Reference no: EM132211198
Question :
Write a program that will read a DNA or RNA sequence in FASTA format and determine the count of each nucleotide in the sequence. Your task is to write such a program as a Perl script
The Perl script should
- work with FASTA files containing only one sequence
- The name of the file can be given on the command line when the script is invoked. If the name of the FASTA file is not specified on the command line, the script will read the sequence information (in FASTA format) from the standard input
- The script is to confirm that the record is in FASTA format.
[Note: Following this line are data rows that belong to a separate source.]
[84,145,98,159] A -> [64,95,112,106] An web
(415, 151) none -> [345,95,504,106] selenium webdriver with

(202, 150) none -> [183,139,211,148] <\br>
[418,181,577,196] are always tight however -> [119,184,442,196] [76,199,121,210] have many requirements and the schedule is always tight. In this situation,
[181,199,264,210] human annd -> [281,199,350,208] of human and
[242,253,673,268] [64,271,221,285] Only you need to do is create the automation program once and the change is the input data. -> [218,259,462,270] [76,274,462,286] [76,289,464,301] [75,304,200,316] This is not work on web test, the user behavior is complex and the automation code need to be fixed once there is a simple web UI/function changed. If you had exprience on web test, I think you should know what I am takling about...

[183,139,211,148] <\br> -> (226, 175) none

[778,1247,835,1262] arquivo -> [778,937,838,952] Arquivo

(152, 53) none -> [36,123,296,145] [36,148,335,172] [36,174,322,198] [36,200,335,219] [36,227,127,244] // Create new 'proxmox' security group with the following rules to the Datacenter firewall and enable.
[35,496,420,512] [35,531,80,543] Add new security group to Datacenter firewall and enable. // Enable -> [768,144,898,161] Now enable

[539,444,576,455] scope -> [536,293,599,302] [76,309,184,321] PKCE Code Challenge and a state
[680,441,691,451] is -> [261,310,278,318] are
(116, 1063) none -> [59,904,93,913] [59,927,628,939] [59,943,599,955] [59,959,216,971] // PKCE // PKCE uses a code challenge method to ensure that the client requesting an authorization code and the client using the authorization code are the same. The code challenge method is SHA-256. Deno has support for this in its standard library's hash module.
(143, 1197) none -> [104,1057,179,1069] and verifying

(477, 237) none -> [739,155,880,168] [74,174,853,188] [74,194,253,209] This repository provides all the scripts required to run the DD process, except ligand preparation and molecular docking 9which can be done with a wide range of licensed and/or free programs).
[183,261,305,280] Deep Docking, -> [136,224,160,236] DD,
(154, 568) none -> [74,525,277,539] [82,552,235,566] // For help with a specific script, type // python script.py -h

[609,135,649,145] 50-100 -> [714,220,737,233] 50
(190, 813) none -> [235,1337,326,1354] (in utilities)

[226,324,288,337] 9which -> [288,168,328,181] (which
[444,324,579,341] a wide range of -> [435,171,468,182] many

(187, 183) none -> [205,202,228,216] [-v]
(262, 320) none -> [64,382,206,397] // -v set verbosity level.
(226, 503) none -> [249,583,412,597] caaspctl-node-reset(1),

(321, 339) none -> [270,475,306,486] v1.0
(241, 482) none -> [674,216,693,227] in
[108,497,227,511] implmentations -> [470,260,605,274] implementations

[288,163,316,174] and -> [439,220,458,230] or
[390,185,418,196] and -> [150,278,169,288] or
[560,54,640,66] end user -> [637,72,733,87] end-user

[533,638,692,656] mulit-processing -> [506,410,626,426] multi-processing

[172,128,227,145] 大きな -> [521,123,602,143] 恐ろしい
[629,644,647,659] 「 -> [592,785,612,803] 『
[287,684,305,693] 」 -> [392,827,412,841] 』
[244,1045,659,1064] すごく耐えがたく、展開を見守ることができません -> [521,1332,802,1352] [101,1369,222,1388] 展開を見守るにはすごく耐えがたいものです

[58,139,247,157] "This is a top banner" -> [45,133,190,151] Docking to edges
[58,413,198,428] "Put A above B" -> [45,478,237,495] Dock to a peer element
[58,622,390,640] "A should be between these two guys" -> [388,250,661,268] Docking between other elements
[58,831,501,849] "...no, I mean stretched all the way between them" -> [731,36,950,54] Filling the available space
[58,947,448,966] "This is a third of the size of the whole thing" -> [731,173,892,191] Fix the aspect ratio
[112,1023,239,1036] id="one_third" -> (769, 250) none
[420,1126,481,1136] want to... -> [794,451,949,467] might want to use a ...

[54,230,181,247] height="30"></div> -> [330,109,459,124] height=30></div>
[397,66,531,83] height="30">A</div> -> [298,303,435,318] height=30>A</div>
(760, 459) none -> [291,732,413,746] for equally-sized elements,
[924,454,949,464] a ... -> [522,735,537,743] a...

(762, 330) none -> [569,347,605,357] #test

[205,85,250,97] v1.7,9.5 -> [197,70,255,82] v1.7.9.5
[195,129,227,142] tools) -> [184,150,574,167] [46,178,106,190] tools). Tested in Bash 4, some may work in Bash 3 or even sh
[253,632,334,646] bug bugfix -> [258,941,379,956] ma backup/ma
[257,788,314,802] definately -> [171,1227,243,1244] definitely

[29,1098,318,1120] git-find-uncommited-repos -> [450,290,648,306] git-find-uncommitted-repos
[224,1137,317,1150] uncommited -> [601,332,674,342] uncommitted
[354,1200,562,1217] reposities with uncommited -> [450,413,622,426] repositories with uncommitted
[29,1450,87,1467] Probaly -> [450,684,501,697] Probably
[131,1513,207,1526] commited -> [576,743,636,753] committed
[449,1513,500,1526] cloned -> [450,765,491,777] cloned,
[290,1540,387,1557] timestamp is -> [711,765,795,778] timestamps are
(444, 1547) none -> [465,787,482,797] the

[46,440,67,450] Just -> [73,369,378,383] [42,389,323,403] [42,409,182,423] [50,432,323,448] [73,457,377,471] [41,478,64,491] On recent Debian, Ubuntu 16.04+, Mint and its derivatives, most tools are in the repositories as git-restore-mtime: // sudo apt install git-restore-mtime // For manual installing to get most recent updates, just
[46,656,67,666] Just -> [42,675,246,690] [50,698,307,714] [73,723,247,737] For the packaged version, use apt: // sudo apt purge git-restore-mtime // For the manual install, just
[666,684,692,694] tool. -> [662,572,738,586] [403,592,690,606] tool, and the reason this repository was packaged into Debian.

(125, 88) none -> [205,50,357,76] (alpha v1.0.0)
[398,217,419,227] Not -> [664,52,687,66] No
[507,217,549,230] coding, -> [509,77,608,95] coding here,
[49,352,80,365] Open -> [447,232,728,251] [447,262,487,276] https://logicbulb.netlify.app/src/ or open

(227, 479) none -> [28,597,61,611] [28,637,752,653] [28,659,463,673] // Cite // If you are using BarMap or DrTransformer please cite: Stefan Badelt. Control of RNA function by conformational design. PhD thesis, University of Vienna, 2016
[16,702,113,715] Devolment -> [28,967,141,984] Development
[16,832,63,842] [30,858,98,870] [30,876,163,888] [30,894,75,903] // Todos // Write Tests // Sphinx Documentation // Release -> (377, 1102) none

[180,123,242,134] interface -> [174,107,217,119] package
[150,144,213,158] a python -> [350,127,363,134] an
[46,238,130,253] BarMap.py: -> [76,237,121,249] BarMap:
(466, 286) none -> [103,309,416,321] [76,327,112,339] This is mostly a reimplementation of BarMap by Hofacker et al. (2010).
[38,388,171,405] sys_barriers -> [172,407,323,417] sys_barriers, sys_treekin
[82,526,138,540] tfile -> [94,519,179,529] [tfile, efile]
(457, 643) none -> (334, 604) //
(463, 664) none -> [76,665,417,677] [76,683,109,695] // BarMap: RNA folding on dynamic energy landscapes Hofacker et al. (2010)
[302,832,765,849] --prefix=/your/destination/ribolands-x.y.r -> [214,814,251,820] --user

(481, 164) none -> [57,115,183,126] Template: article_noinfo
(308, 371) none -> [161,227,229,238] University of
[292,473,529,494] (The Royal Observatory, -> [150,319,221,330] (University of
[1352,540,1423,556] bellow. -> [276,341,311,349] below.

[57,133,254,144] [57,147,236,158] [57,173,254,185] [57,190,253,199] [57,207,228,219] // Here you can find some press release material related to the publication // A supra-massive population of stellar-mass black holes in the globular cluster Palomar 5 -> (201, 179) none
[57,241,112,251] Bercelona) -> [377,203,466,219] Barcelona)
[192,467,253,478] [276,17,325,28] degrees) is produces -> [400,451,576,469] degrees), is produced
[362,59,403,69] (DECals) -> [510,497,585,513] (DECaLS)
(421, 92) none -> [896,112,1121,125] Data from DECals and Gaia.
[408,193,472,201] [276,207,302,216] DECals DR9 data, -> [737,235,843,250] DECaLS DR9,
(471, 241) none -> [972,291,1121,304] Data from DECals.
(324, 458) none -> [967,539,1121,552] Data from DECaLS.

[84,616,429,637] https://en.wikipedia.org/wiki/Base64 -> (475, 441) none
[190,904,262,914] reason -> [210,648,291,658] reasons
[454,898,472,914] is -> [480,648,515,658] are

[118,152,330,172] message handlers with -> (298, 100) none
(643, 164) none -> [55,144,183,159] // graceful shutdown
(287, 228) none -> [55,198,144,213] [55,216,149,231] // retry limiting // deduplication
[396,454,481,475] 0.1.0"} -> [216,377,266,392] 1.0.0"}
If it is not, it is to issue an error message and terminate
- Sequence information in the FASTA file can be in upper or lower case
- Output information is to be prefaced by the sequence identifier from the FASTA header
Notes:
To loop through the characters of a string you can use a construction such as
while( $c = ( chop $str ) )
For example
Given a FASTA file with content such as
>441E-590 Nov_16c/Nov16c/441E-590.SEQ trimmed vector-stripped GCGTCGACGTTCTACGACACGTCGTGCCCCAGGGCTCTGGCCACCATCAAGAGCGGCGTG GCGGCAGCCGTGAGCAGCGATCCCCGCATGGGCGCCTCCCTGCTCAGGCTGCACTTCCAC GACTGCTTTGTCCAAGGCTGTGACGCGTCTGTTCTTCTGTCCGGCATGGAACAAAACGCG GGCAAACAACCAAACCTTGGNCGNAACCNTGGGAACACNNANCGAACGCCCCCAAANGGC GTTTTCNGAACAAAACGGCCCTTNACTTNCAACCCAAAACCCTTCCCTTGGTCAACAAAA AAAAAANGGGGGNTTCCCCTTGGGNAACTTCGNGGAAANCCAAANGGNGGGGTTTCTTTT AAAAACAAAC
your output should look like
inventory for '441E-590' : A: 89 C: 111 G: 89 T/U: 64 other characters: 17 Do not include newline or carriage-return characters in any of your counts.